Data volumes and variety evolve and grow as well.
Data Engineers are required to transform those waterfalls of data into business insights.
The data is arriving from a vast range of sources, like social media networks, 3rd party partners or internal microservices. If you are experienced in SQL Server DBA, you know how versatile the product is.
It is very tempting and feels correct to use the tool that you know the best.
We can use SQL Server for almost any data management task. We can use SQL Server to watch over the storage for new unprocessed files.
We can load the raw data into the SQL Server Staging Area SQL Server database.
We can efficiently clean, enrich and aggregate the data using highly expensive relational database resources (even if you are not using SQL Database in the cloud, every Enterprise edition core still cost about $7K)
SQL Server Relational engine's high cost echoes the product complexity and extraordinary features that help to manage data consistency and integrity under high transactional load. Those expensive resources should be mainly dedicated to OLTP workloads as well as to condensed, well aggregated and focused Data Marts.
I want to suggest adding to your DBA toolbelt an emerging class of data management technologies called Data Lakes.
Data Lakes are designed to hold, process and store data and they are very cost-effective. Data Lakes usually use affordable hardware and data sets do not need to be indexed.
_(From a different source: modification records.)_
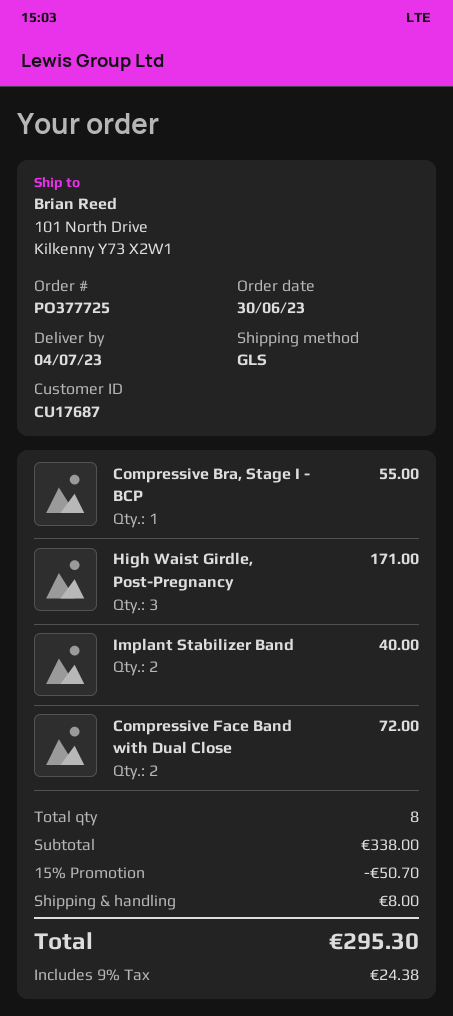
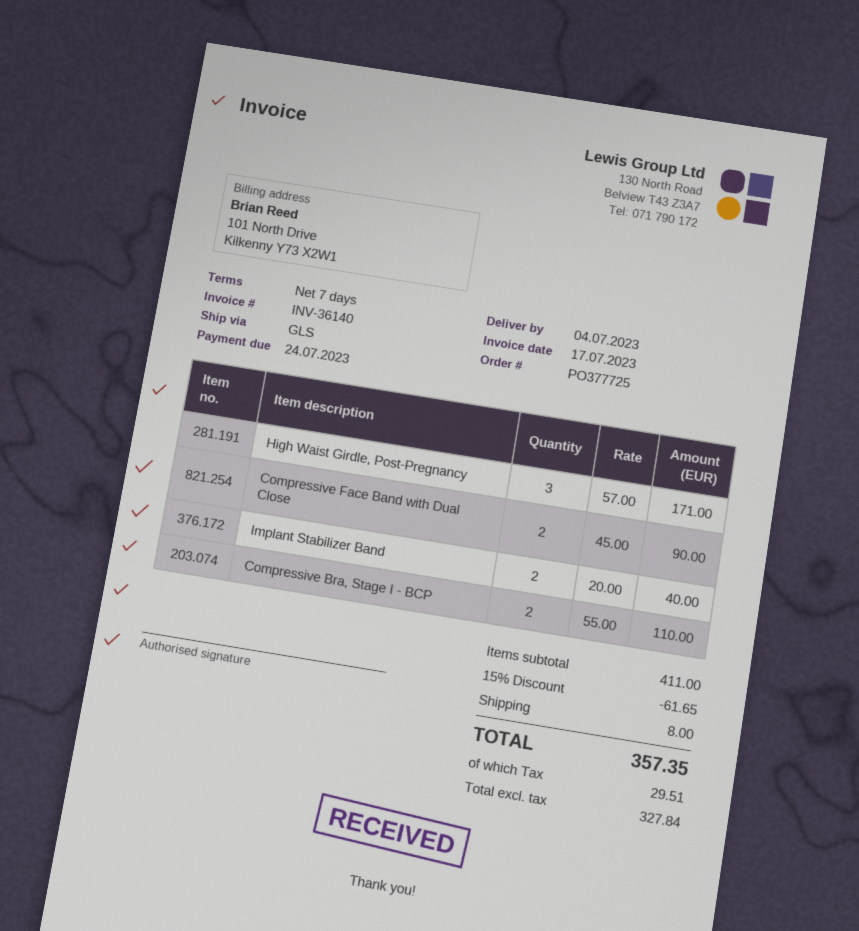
Compressive Bra, Stage I - BCP: 1 for 55.00 -> 2 for 110.00
Compressive Face Band with Dual Close: 2 for 72.00 -> 2 for 90.00
subtotal: 338.00 -> 411.00
discount: 15% = 50.70 -> 15% = 61.65
tax: 24.38 -> 29.51
total: 295.30 -> 357.35

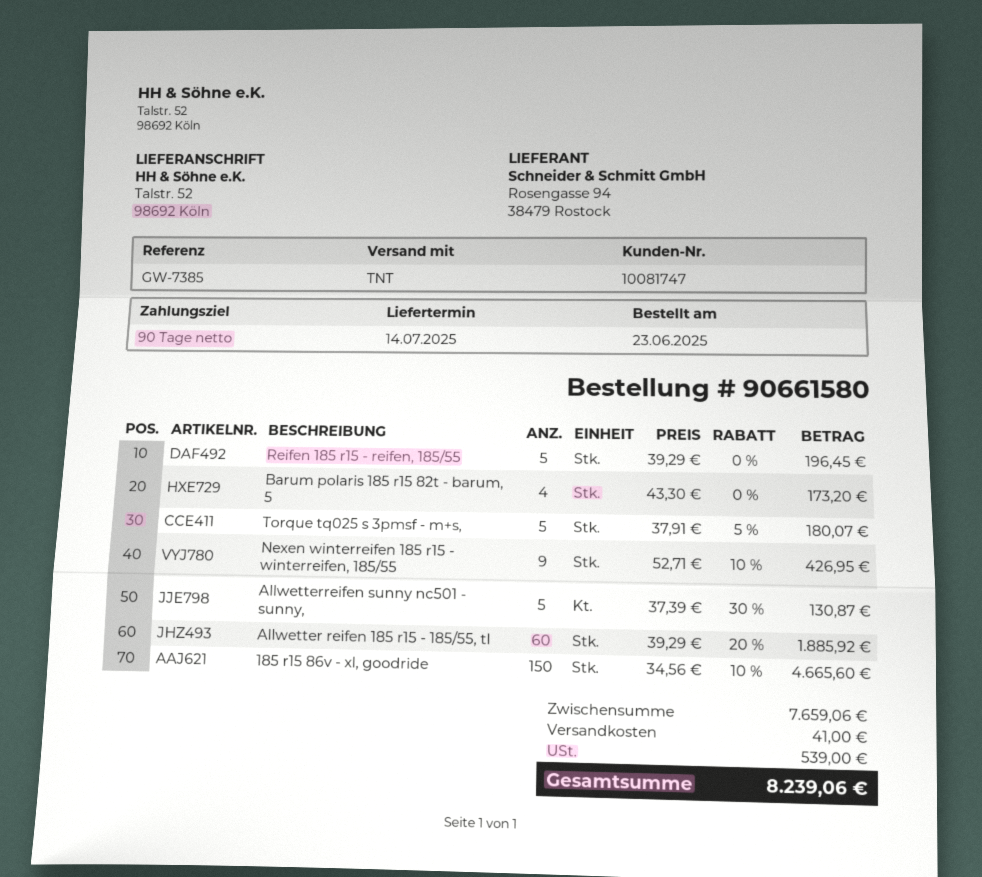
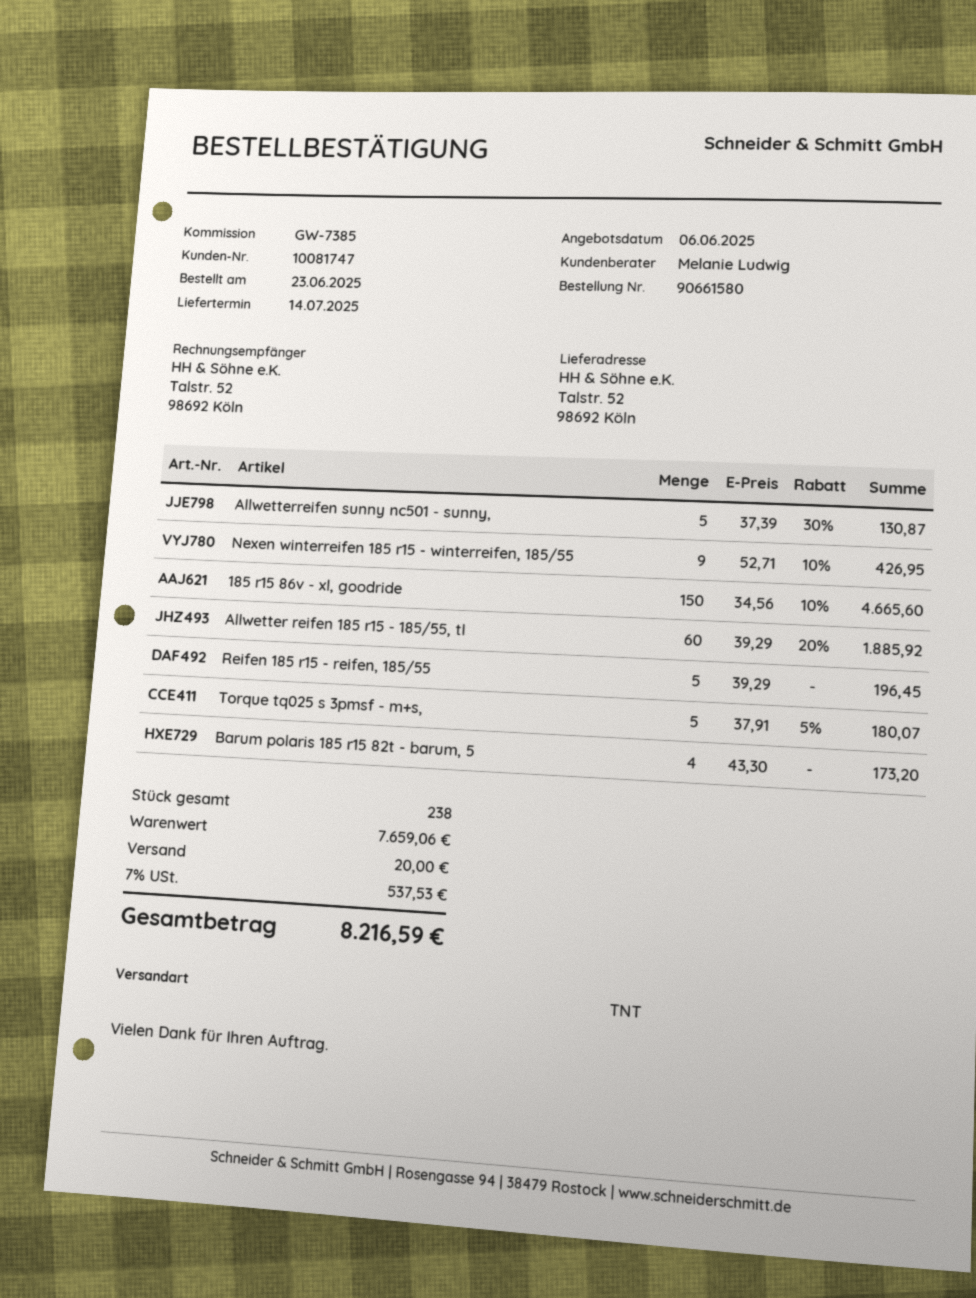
shipping: 41.00 -> 20.00
tax: 539.00 -> 537.53
total: 8239.06 -> 8216.59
Data can be stored either in raw format (Data scientists in many cases will prefer to analyze original data) as well as in cleaned, enriched and aggregated formats.
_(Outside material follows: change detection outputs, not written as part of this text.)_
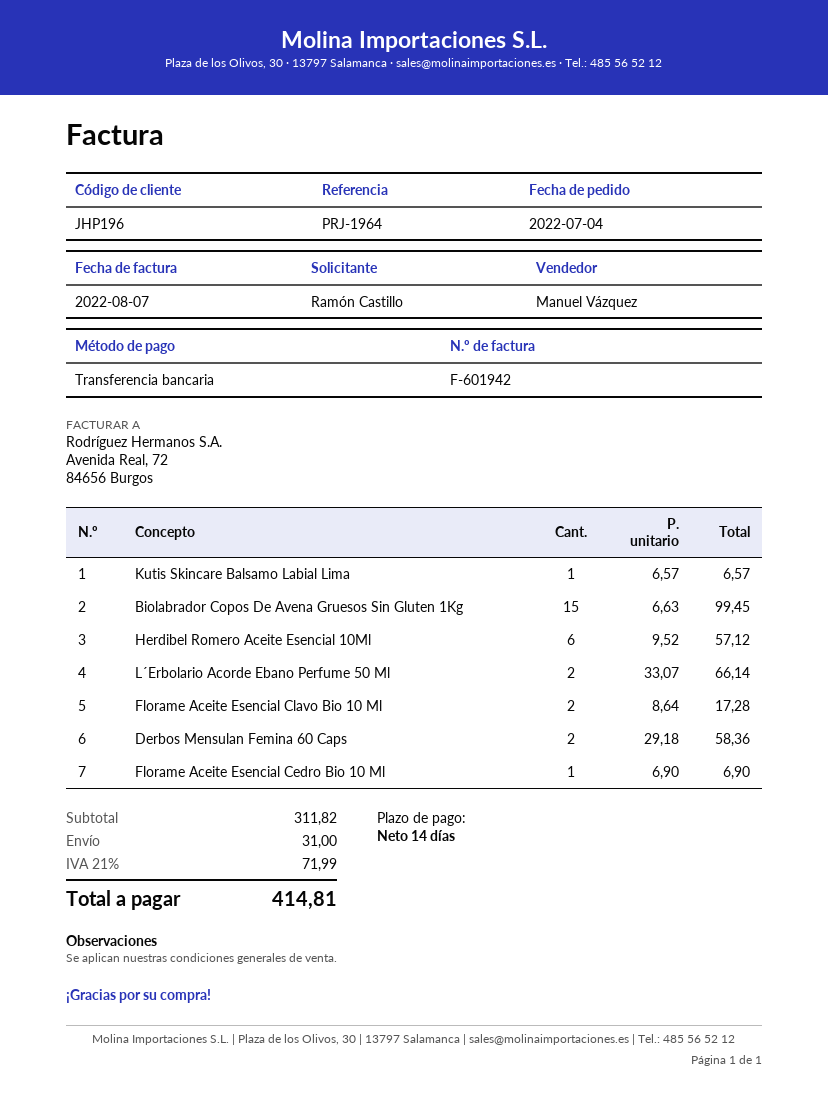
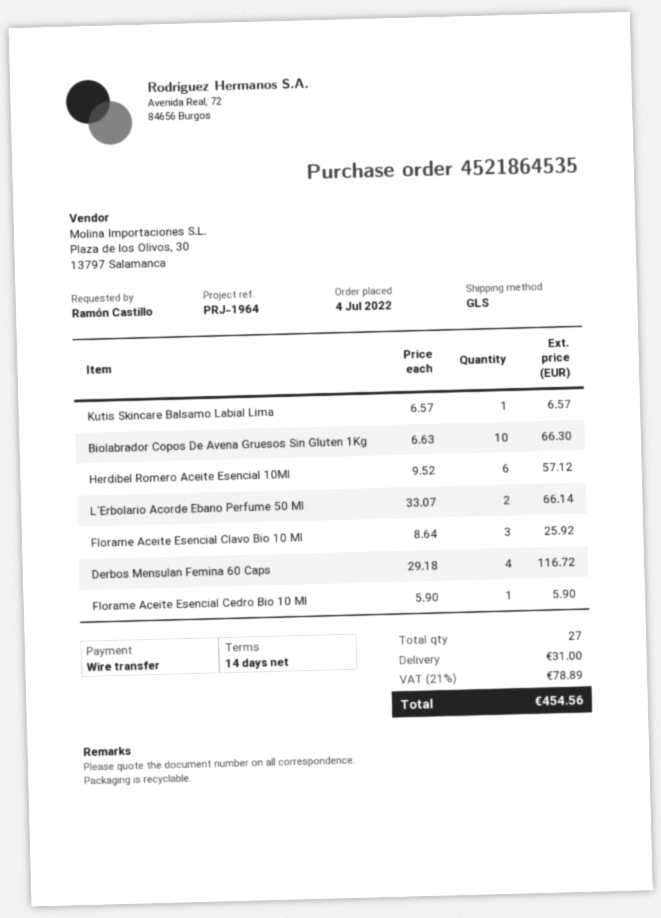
Biolabrador Copos De Avena Gruesos Sin Gluten 1Kg: 15 x 6.63 = 99.45 -> 10 x 6.63 = 66.30
Florame Aceite Esencial Clavo Bio 10 Ml: 2 x 8.64 = 17.28 -> 3 x 8.64 = 25.92
Derbos Mensulan Femina 60 Caps: 2 x 29.18 = 58.36 -> 4 x 29.18 = 116.72
Florame Aceite Esencial Cedro Bio 10 Ml: 1 x 6.90 = 6.90 -> 1 x 5.90 = 5.90
tax: 21% = 71.99 -> 21% = 78.89
total: 414.81 -> 454.56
Aggregated data can be loaded into your Data Warehouse, which can be our beloved SQL Server, serving Data Analysts queries and reports. Aggregated data sets are smaller and you will not need to dramatically increase the size of the data warehouse every few months.
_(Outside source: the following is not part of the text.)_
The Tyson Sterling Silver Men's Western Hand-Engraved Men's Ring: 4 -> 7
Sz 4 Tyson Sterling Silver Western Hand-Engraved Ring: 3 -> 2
Delta Lake is an open-source project that enables building data warehouses on top of storage systems, it's a storage layer from Spark which runs on top of an Azure Data Lake, ensuring data integrity with ACID transactions. Delta lake technology leverages efficient Apache Parquet files compression, allows to specify and enforce schema to make sure data types are correct and all required columns are present. Delta Lake enables table schema changes, data versioning and a full audit trail of the changes.
In Azure cloud, we have the following services that integrate with Delta Lake
1. Azure Databricks – has integrated Delta Lake into their managed services, it allows you to use SQL, Python, R or Scala to query the Delta Lake
2. Azure Synapse Analytics – serverless data pools utilize Spark to read and write data from your Delta Lake in PySpark, .NET and Scala
3. Azure Data Factory – supports Delta Lake connector in Copy activity, in Data Flow and Databricks Notebook activities
4. Azure HDInsight: in Spark and Hive you can download and install Delta Lake.